12. The Staatssecretaris van Justitie rejects that plea. In his view, the standard of proof remains identical whether this is a question of the protection granted under Article 15(b) of the Directive or that referred to in Article 15(c). The defendant notes that those two provisions, like Article 29(1)(b) of the Vw 2000, mean that applicants for asylum must show satisfactorily that they would face a risk of serious and individual harm if they were to return to their country of origin. Consequently, in the absence of adducing such proof under Article 29(1)(b) of the Vw 2000, they cannot reasonably rely on Article 15(c) of the Directive which requires similar proof.

13. Following that decision, the applicants then brought proceedings before the Rechtbank (District Court) (Netherlands). That court sets out a different interpretation of the relevant provisions of the Directive. In particular, the national court takes the view that the high degree of individualisation of the threat required by Article 15(b) of the Directive and by the national legislation at issue is required to a lesser degree in the case referred to by Article 15(c) of the Directive, which takes into account situations of armed conflict in the country of origin. The proof relating to the existence of an individual and serious threat against the applicant could thus be adduced more easily in application of Article 15(c) of the Directive, in comparison with Article 15(b). Consequently, the Rechtbank annulled the orders of 20 December 2006 refusing to grant subsidiary protection since the standard of proof required under Article 15(c) of the Directive had been aligned with that required for the application of Article 15(b) as reproduced in Article 29(1)(b) of the Vw 2000. The Netherlands Justice Minister ought, according to that court, to have examined whether there were grounds for issuing the applicants with a temporary residence permit under Article 29(1)(d) of the Vw 2000 by reason of serious harm referred to in Article 15(c) of the Directive.

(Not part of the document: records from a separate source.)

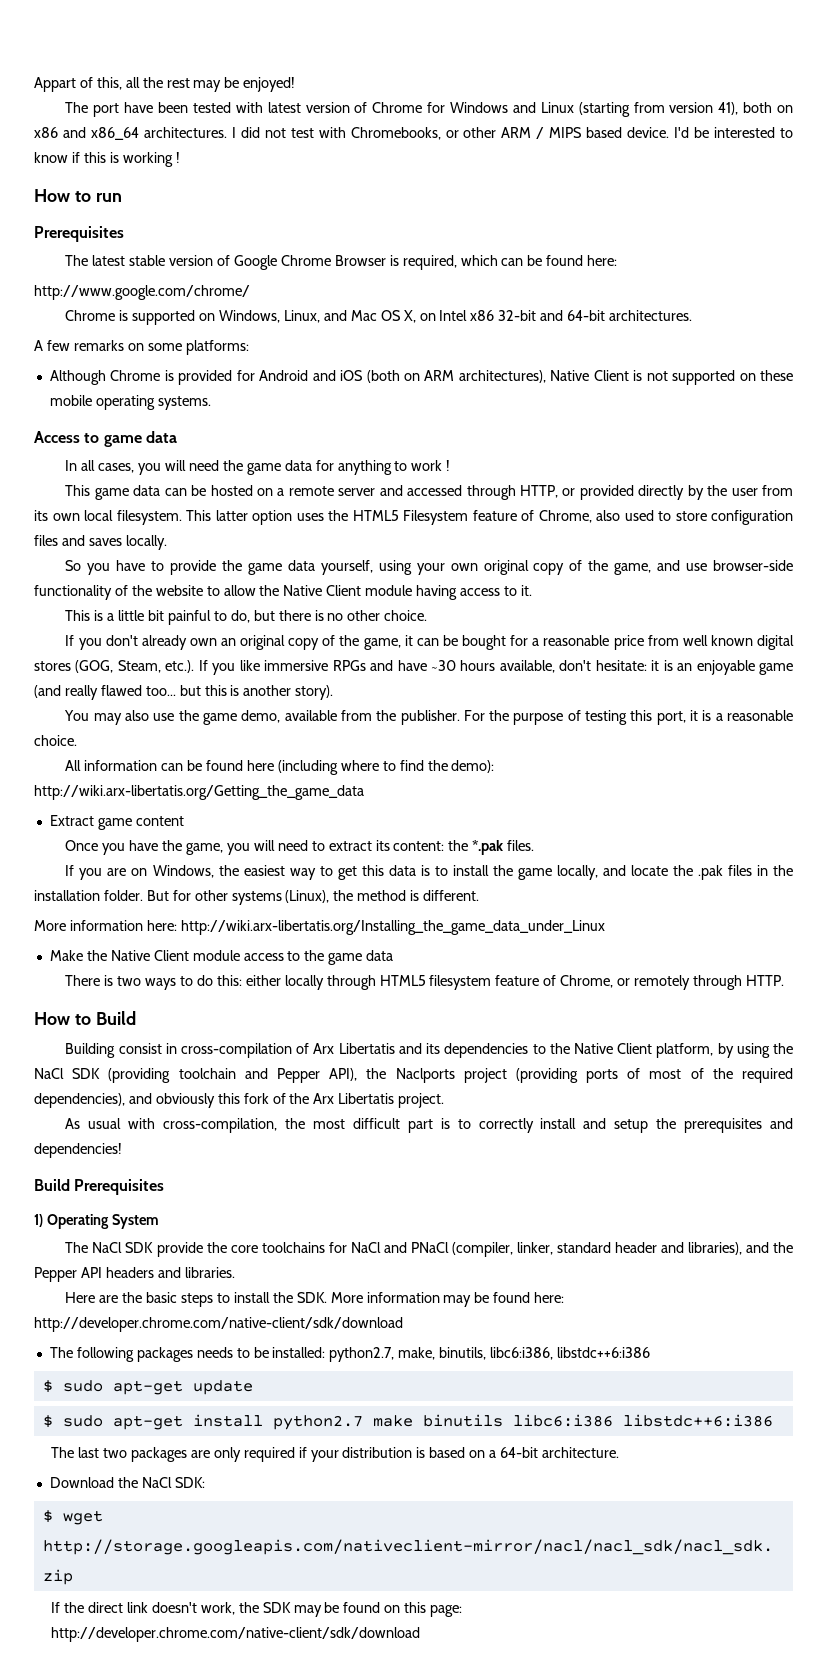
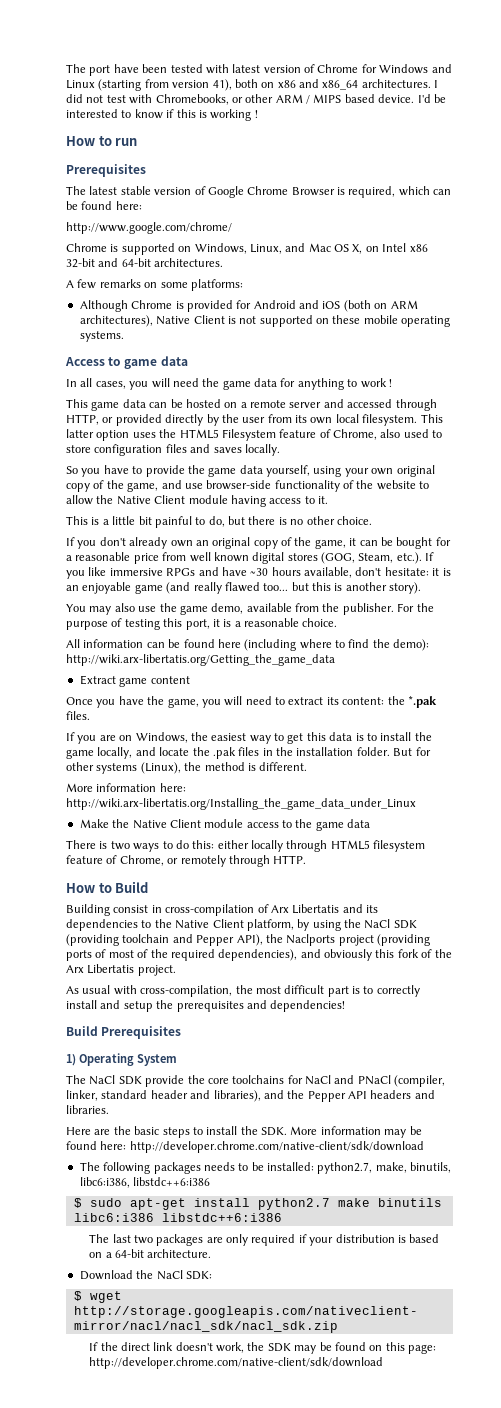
[34,77,296,92] Appart of this, all the rest may be enjoyed! // -> (66, 68) none
[42,1380,253,1395] // $ sudo apt-get update -> (211, 1181) none

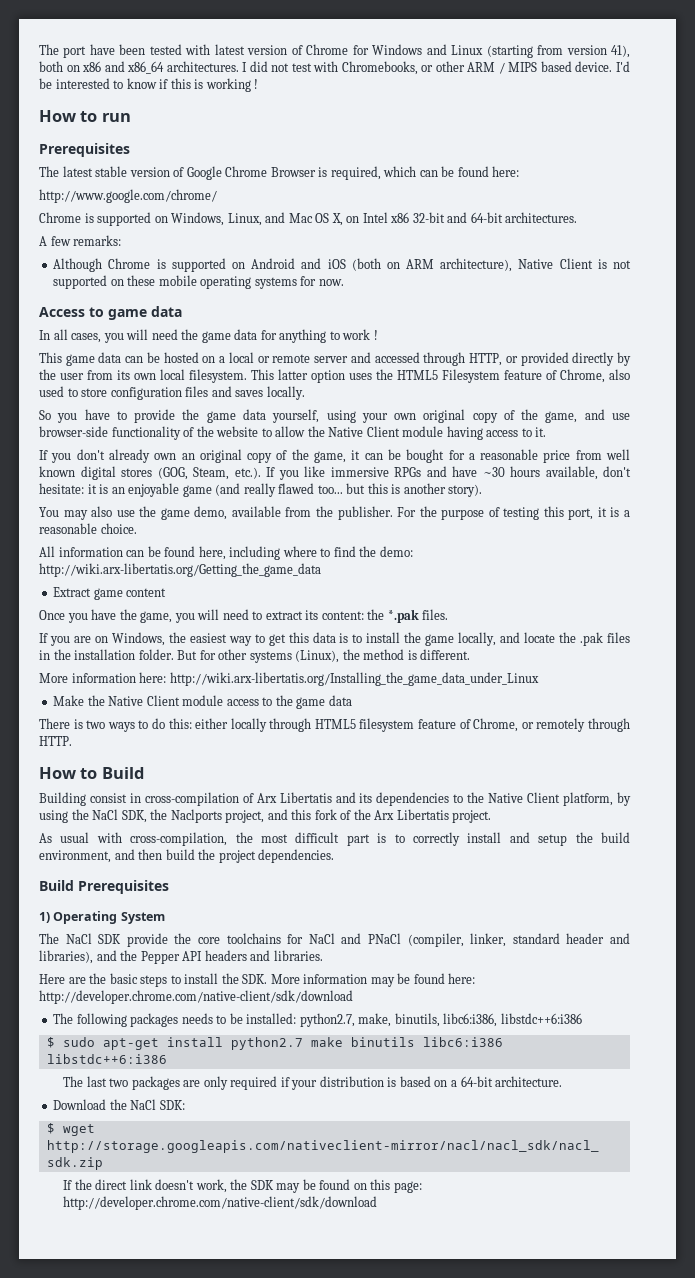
[99,279,243,291] remarks on some platforms: -> [73,235,122,246] remarks:
[186,300,252,312] provided for -> [171,258,246,272] supported on
[79,315,153,327] architectures), -> [440,258,513,272] architecture),
[79,331,124,342] systems. -> [254,276,344,289] systems for now.
(247, 405) none -> [228,352,270,363] local or
[66,516,372,528] // This is a little bit painful to do, but there is no other choice. -> (547, 432) none
[217,639,297,651] here (including -> [198,546,281,560] here, including
[393,639,430,651] demo): -> [379,546,413,557] demo:
[393,920,417,929] [66,934,430,946] [66,949,372,961] SDK (providing toolchain and Pepper API), the Naclports project (providing ports of most of the required dependencies), and obviously -> [121,809,288,823] SDK, the Naclports project, and
[176,1000,346,1012] prerequisites and dependencies! -> [600,832,630,843] [39,849,335,863] build environment, and then build the project dependencies.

14. The referring court, the Nederlandse Raad van State (Netherlands Council of State), before which the dispute was brought on appeal, shares the difficulties of interpretation of the relevant provisions of the Directive expressed by the defendant and the court of first instance. Moreover, Article 15(c) of the Directive had not been transposed into Netherlands law on 20 December 2006, when Mr and Mrs Elgafaji made their applications. Accordingly, in order to be able to assess whether such transposition was necessary, the Raad van State decided to stay the proceedings and refer the following questions to the Court for a preliminary ruling:

‘(1) Is Article 15(c) of [the Directive] to be interpreted as offering protection only in a situation in which Article 3 of the [ECHR], as interpreted in the case-law of the European Court of Human Rights, also has a bearing, or does Article 15(c), in comparison with Article 3 of the [ECHR], offer supplementary or other protection?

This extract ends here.